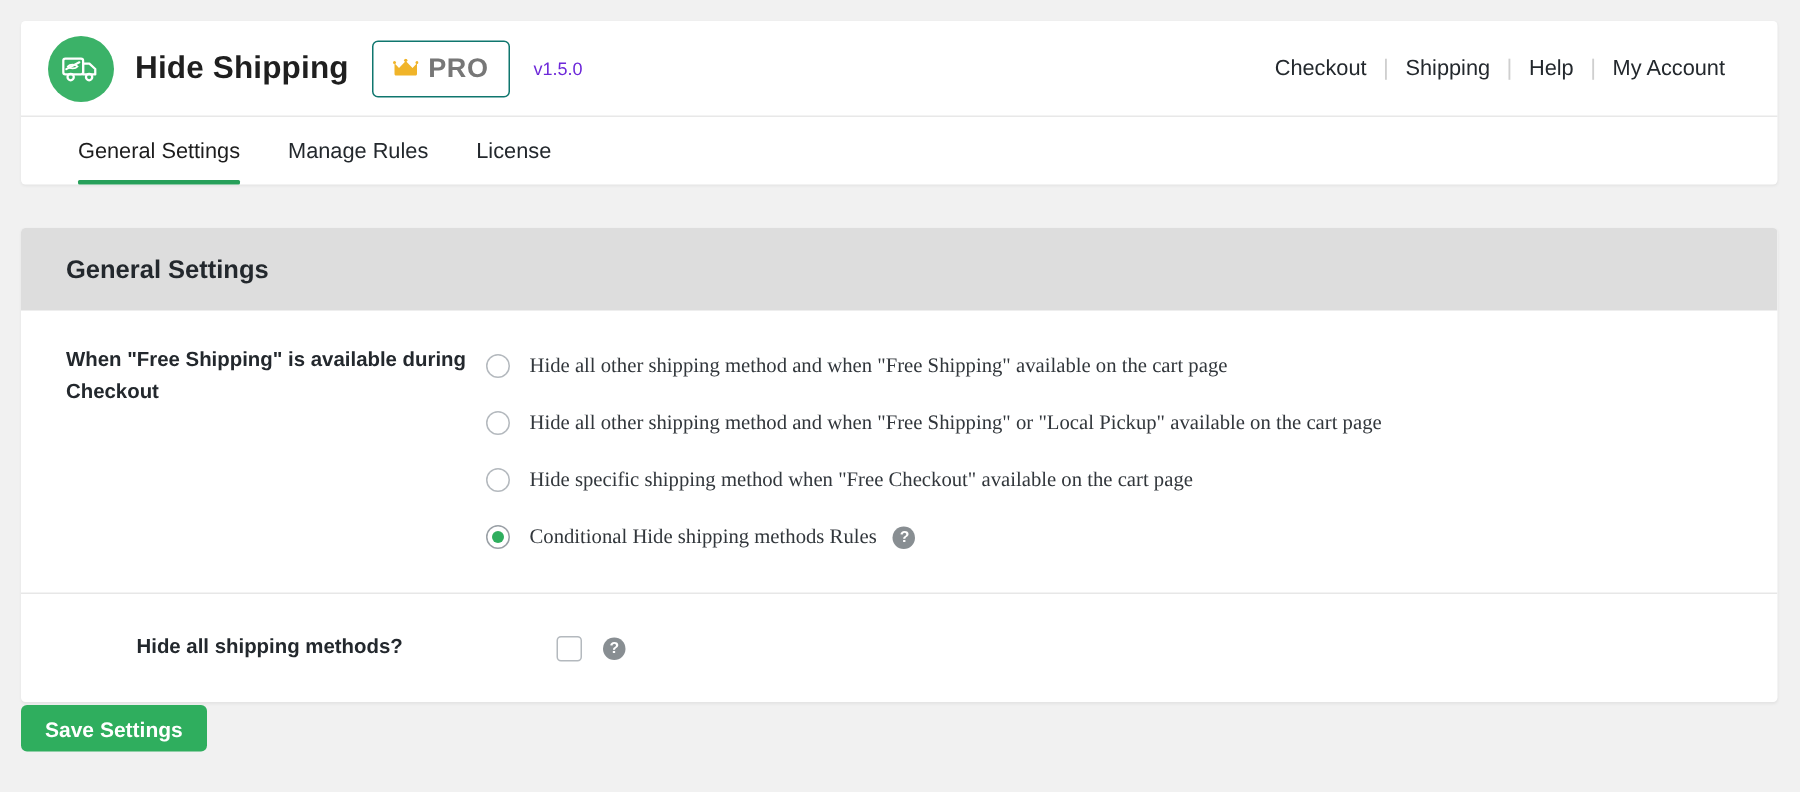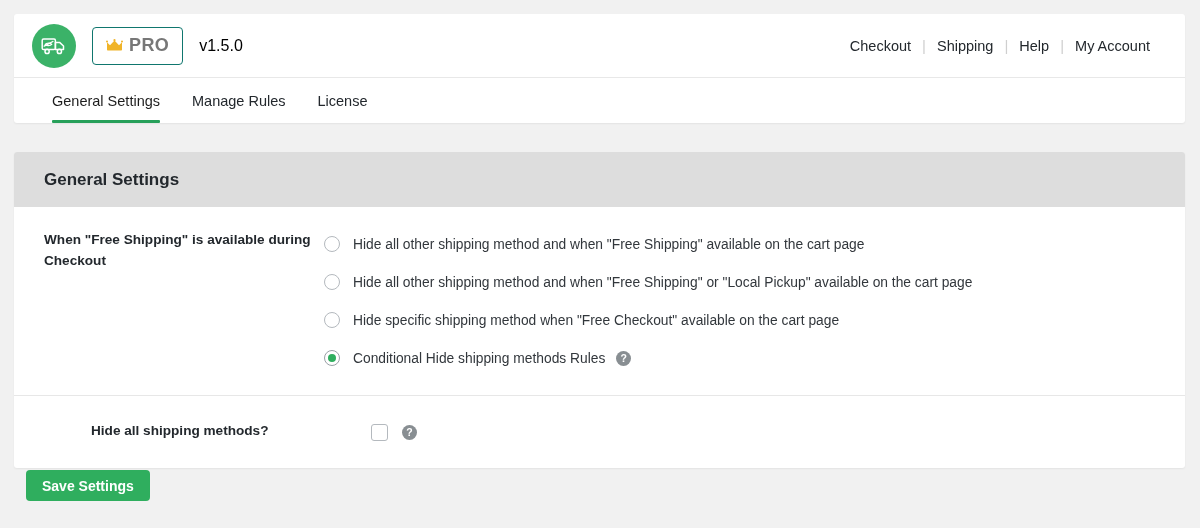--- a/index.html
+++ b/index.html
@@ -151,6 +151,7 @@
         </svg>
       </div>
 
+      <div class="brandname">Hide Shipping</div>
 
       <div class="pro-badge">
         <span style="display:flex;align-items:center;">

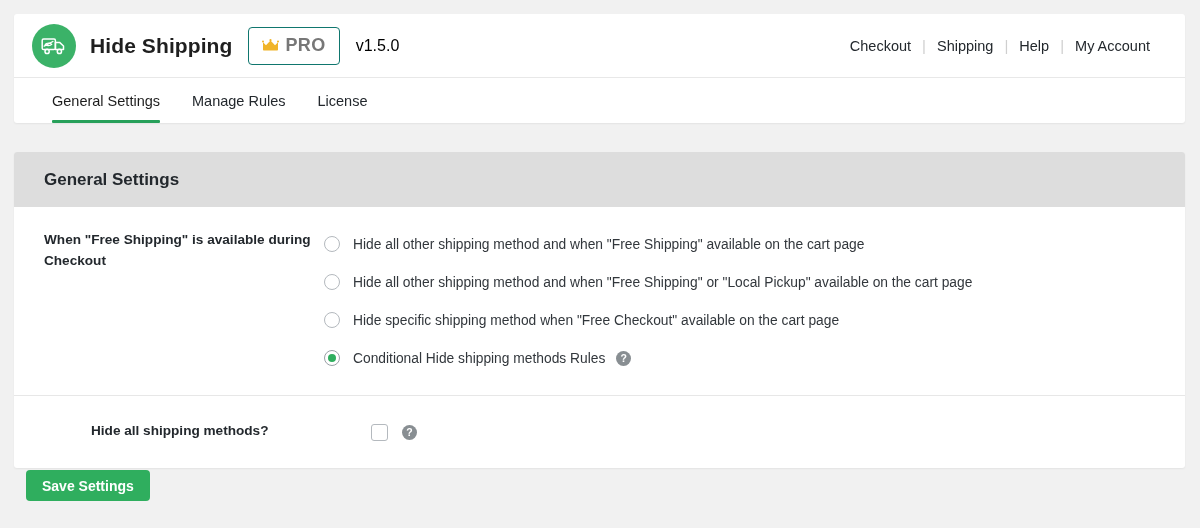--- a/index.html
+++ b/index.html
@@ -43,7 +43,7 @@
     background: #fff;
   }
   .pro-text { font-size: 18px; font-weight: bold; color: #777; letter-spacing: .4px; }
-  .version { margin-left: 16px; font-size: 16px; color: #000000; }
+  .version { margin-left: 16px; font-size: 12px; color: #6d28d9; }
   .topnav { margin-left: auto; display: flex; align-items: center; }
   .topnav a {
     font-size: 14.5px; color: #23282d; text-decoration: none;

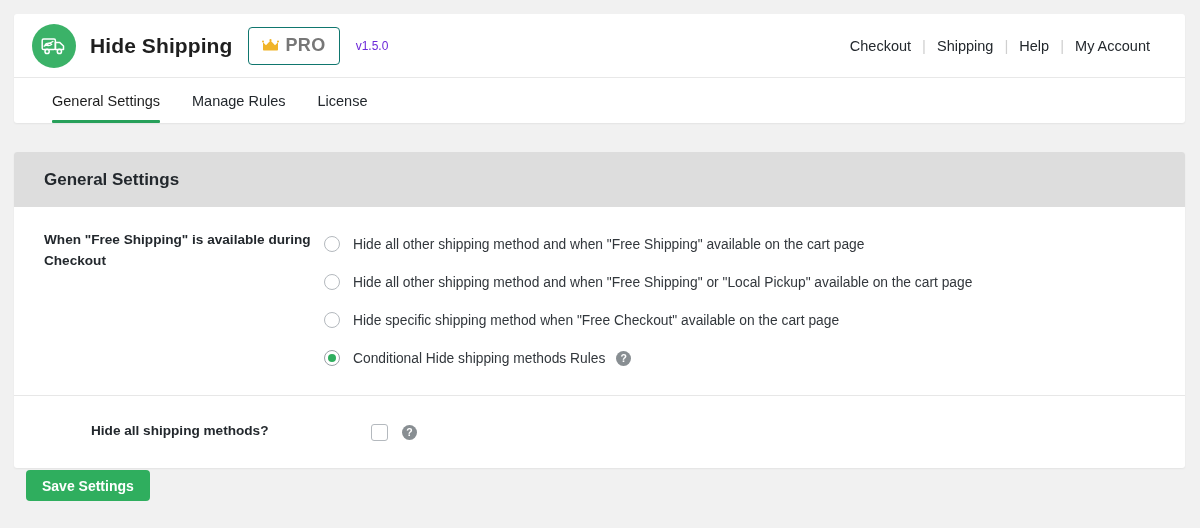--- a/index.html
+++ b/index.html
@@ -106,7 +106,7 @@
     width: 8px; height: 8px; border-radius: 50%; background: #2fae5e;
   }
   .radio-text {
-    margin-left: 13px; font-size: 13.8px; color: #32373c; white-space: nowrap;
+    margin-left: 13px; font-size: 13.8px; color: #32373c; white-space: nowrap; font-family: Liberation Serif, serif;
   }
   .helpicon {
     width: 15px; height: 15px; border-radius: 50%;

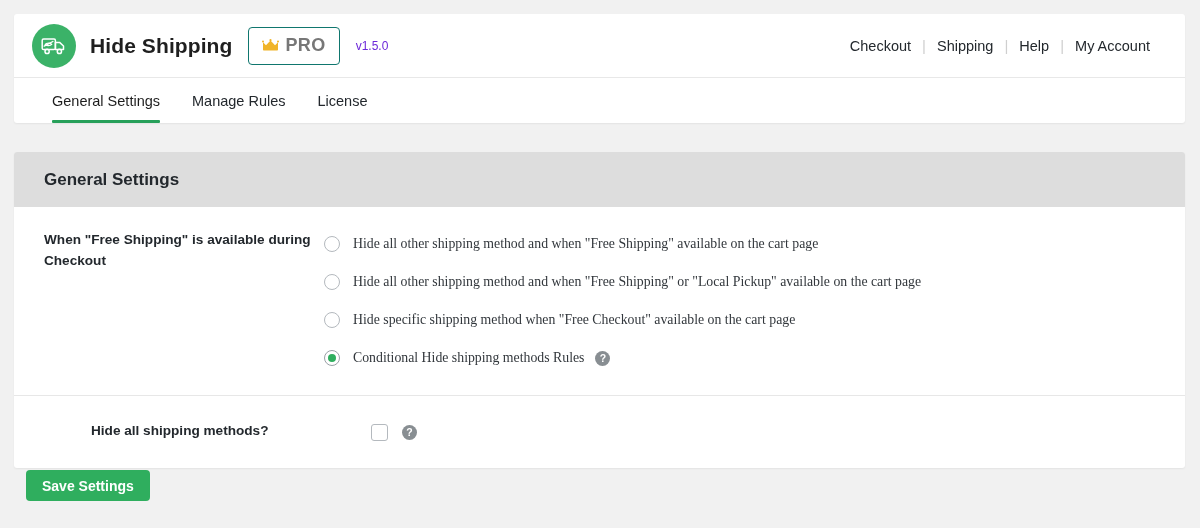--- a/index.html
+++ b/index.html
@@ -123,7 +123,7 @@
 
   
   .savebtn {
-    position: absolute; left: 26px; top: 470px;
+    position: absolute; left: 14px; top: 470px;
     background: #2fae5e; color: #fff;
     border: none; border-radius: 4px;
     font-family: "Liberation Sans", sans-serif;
_ _ _ _ _
Exercise brief.
Could you set down word for word each line from the one holding "width: 8px; height: 8px;" through the end of the material above, without any pictures?

Your solution.
     width: 8px; height: 8px; border-radius: 50%; background: #2fae5e;
   }
   .radio-text {
-    margin-left: 13px; font-size: 13.8px; color: #32373c; white-space: nowrap;
+    margin-left: 13px; font-size: 13.8px; color: #32373c; white-space: nowrap; font-family: Liberation Serif, serif;
   }
   .helpicon {
     width: 15px; height: 15px; border-radius: 50%;

--- a/index.html
+++ b/index.html
@@ -123,7 +123,7 @@
 
   
   .savebtn {
-    position: absolute; left: 26px; top: 470px;
+    position: absolute; left: 14px; top: 470px;
     background: #2fae5e; color: #fff;
     border: none; border-radius: 4px;
     font-family: "Liberation Sans", sans-serif;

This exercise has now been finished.